Monday, December 18, 2017

Wonder Wheel: Movie Review


Empty, meaningless fusion of 1950s Coney Island and family melodrama.
Wonder Wheel is disappointing. An interestingly constructed, 1950s fusion of Coney Island and the melodrama of a play. The main issue is that it’s just so empty. Ginny (Kate Winslet) is having an affair with attractive lifeguard and aspiring playwright, Mickey (Justin Timberlake). She spends her days having sex with him and fretting about how awful her life is. Mickey spends all of his time expounding to the camera about being in love with Ginny or her step-daughter Carolina (Juno Temple). 2017

Directed by: Woody Allen

Screenplay by: Woody Allen

Starring: Juno Temple, Kate Winslet, Jim Belushi and Justin Timberlake

The backdrop for this film is excellent. The chaos of Coney Island with the guns firing from the target games and the neon lights from the roller coaster signs promising an adventure filtering into the apartment of a couple in poverty, living above the amusement park. The famous Wonder Wheel slowly turning in loneliness off in the background. Mickey, and of course his creator Woody Allen, do love symbolism.

The film starts with Temple’s Carolina arriving in Coney Island with only a few clothes in a suitcase and hope for a better life. She’s running away from her husband in the mob, and now she’s crawling back to her father Humpty (Jim Belushi) who disowned her years ago. Presuming the mob won’t look for her here, Humpty takes her in and helps get her like back on track by paying for night school.

Juno Temple in Woody Allen’s WONDER WHEEL. Photo by: Jessica Miglio. © 2017 Gravier Productions, Inc.
The acting is excellent even if the characters don’t do as much as we would like. Belushi really anchors the film, he’s funny without ever trying to be funny. There’s a real heart to Humpty since it’s clear he loves his daughter, and he wants to love his wife, he just loves alcohol more. Meanwhile, he’s oblivious to the love triangle going on beneath his nose. Justin Timberlake was always meant to be a poet-lifeguard from the 1950s, but you can see how hard he’s trying to make the film funny, and it’s just not that funny. Temple was also really well cast as the naively sweet and stupidly innocent girl on the run from the mob but just can’t help falling in love with boys who think she’s beautiful.

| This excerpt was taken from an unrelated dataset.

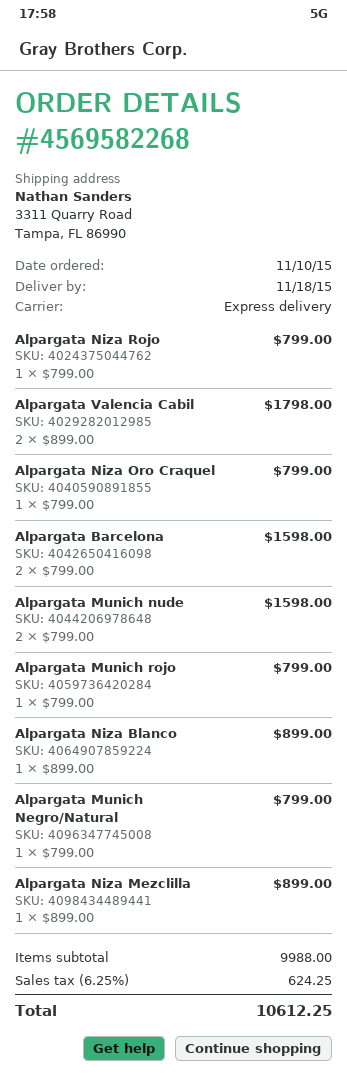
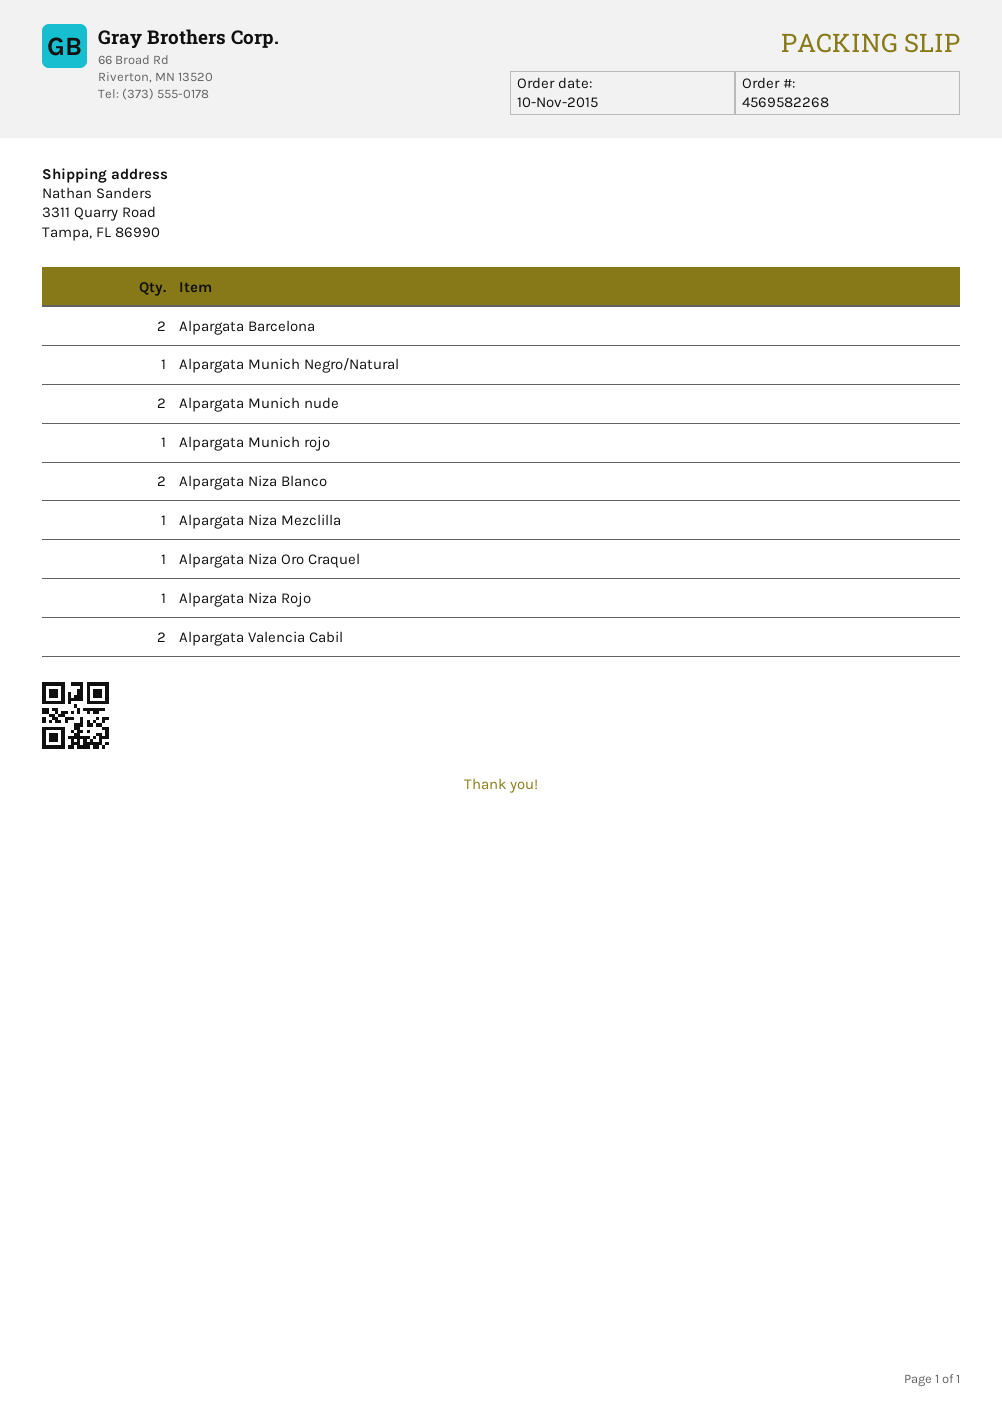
Alpargata Niza Blanco: 1 -> 2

Kate Winslet’s Ginny is the most complex character. A mid-life crisis where she’s unable to accept that this is her life: a waitress at a clam restaurant, living at an amusement park, no money for anything, a husband who doesn’t love her, a pyromaniac son, and clinging to an affair with a lifeguard who’s about to dump her for her step-daughter. A true tragi-comedy.

The problem with this tragi-comedy is that it’s not particularly funny, and everything happening to these characters is just so empty and meaningless. Mickey promises us that his story will unfold like a play – and it does. The pivotal scenes all take place in an open-concept apartment, revolving around the struggles of a family: marriage and growing up. The structure fits the themes very well. But I’m wondering if this is only half of a movie, and Allen has misplaced the second half, the one with all the jokes.